Wong, E. March 22, 2016. Report Ties Coal Plants to Water Shortage in Northern China. New York Times.

China’s consumption of coal, a major contributor to climate change and the country’s horrific air pollution, is worsening a severe water shortage in the northern part of the country, Greenpeace said in a report released Tuesday. China’s coal-fired power plants consume more water where water is scarce than plants in any other country, according to the report, which assessed global water depletion from coal use.

A decades-long drought in northern China — home to the bulk of the country’s coal production and consumption — is worsening, and the central and local governments are grappling with widespread desertification. Officials have relocated millions of people. Beijing, the capital, where more than 20 million people live, has extremely low water levels.

The problem is so severe in the north that China has built an enormous series of canals, the South-North Water Diversion Project, to transport water hundreds of miles from the Yangtze River.

In much of northern China, people are using water faster than it can be regenerated, Greenpeace said, “posing a serious threat to local ecology.”

At the end of 2013, China had 45% of the world’s coal-fired power plants, with a total installed capacity of 804 gigawatts, according to research by Greenpeace and a summary of findings in its 60-page report, “The Great Water Grab.” Nearly half of the plants were in water-scarce areas, and those had a total annual water consumption of 3.4 billion cubic meters, enough to meet the basic needs of about 186 million people, the researchers found.

Across all of China, coal-fired power plants consume 7.4 billion cubic meters of water each year, enough to meet the needs of 406 million people, or about 30% of the nation’s population, according to the report.

Plants proposed for construction would worsen the problem, the report found.
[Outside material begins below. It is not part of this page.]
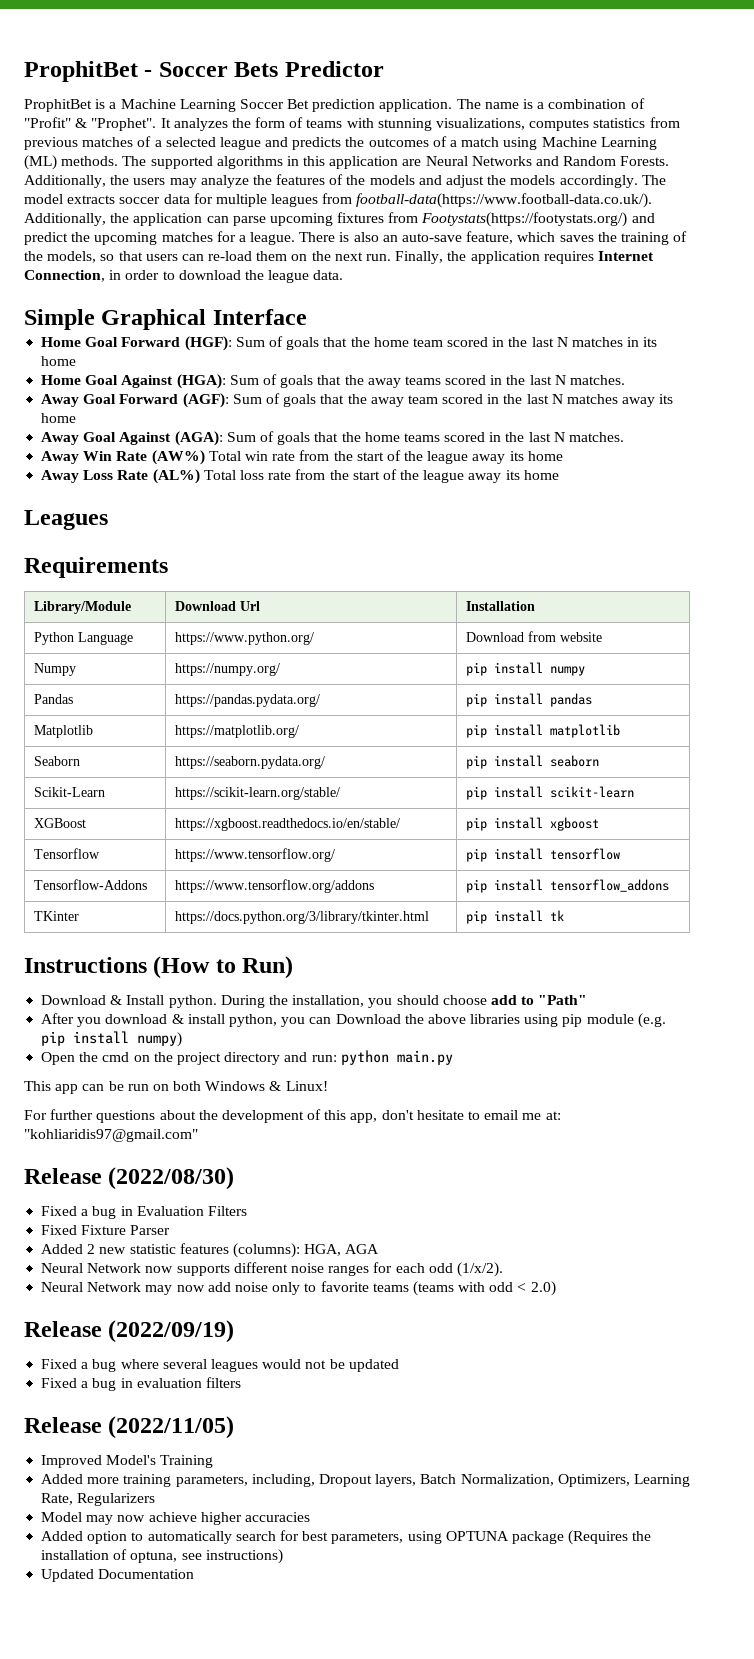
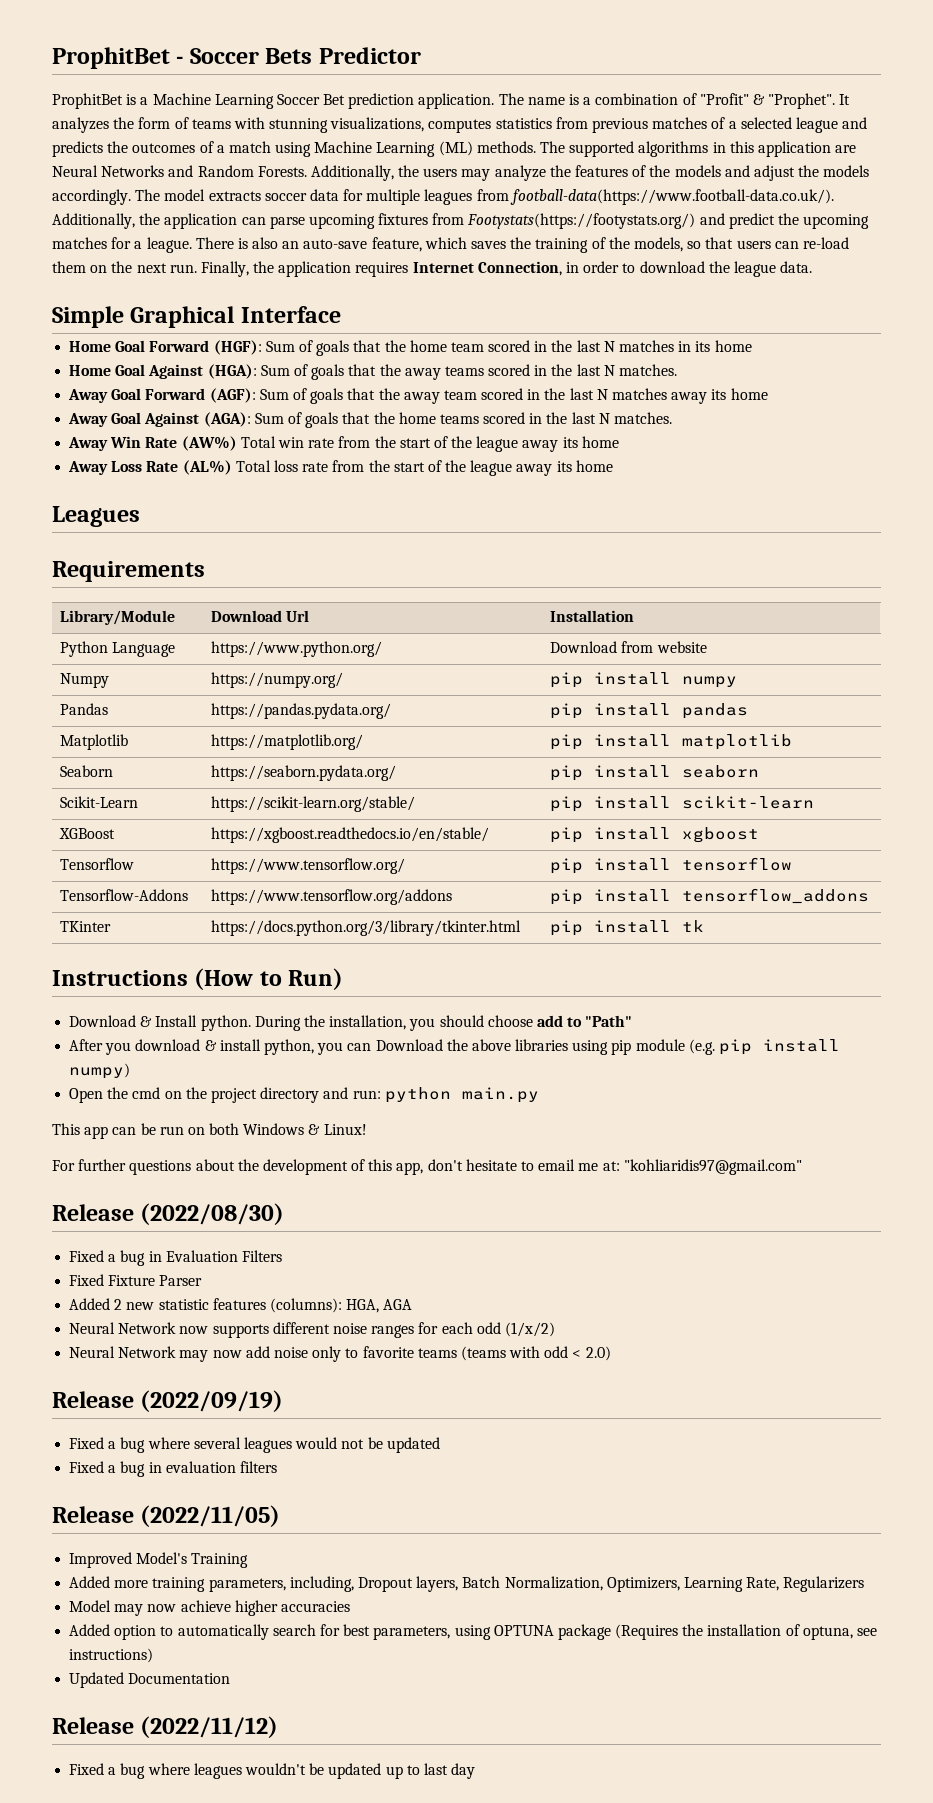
[456,1262,503,1277] (1/x/2). -> [504,1322,555,1337] (1/x/2)
(195, 1574) none -> [52,1716,279,1738] [69,1763,476,1779] // Release (2022/11/12) // Fixed a bug where leagues wouldn't be updated up to last day

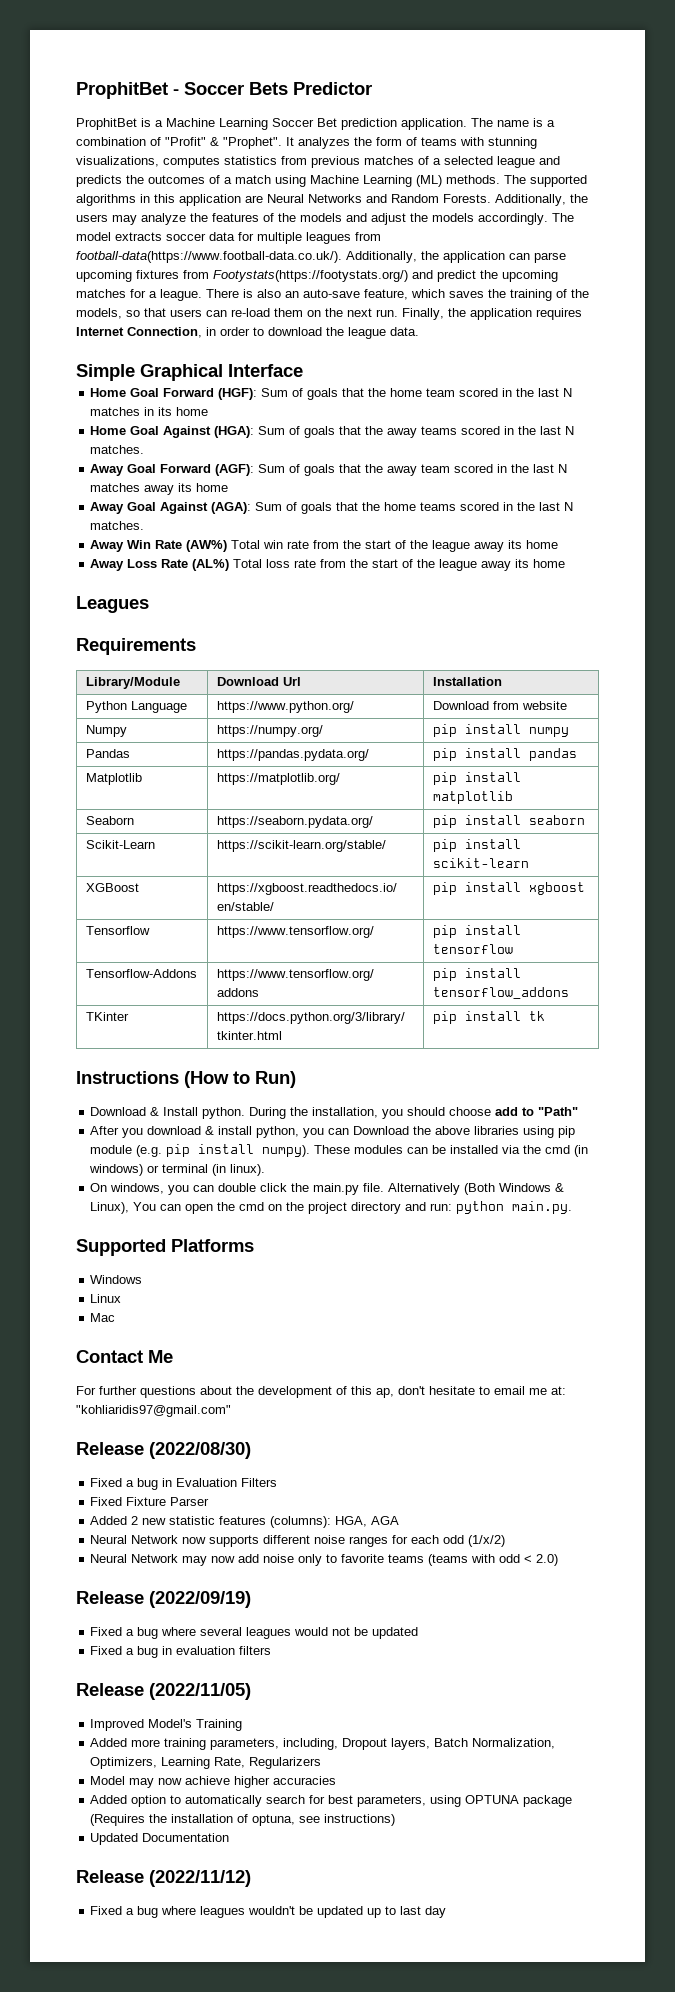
[69,1063,131,1079] [69,1088,104,1103] numpy) // Open -> [262,1145,589,1157] [89,1164,266,1176] [90,1183,565,1195] [90,1202,214,1214] numpy). These modules can be installed via the cmd (in windows) or terminal (in linux). // On windows, you can double click the main.py file. Alternatively (Both Windows & Linux), You can open
[461,1087,539,1103] [52,1123,367,1139] main.py // This app can be run on both Windows & Linux! -> [512,1201,573,1214] [76,1239,254,1256] [90,1275,143,1284] [90,1294,122,1303] [90,1313,116,1322] [76,1350,173,1363] main.py. // Supported Platforms // Windows // Linux // Mac // Contact Me
[396,1162,424,1175] app, -> [376,1388,394,1398] ap,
Half of those plants, which would have a total installed capacity of 237 gigawatts, would be built in water-scarce areas. They would consume 1.8 billion cubic meters of water, equal to the annual needs of 100 million people, the report said. The plants would cost about $100 billion to build, and they would worsen the country’s huge overcapacity in coal-fired power plants.

After China, the top countries with the highest water consumption by coal-fired plants in water-scarce areas were India, the United States, Kazakhstan and Canada. China also tops the list for proposed coal-fired plants in water-scarce areas, followed by India, Turkey, the United States and Kazakhstan.

The Greenpeace report was based on modeling done by a Dutch engineering firm, Witteveen & Bos. Data on existing and proposed coal-fired power plants at the end of 2013 was drawn mainly from Platts World Electric Power Plants Database.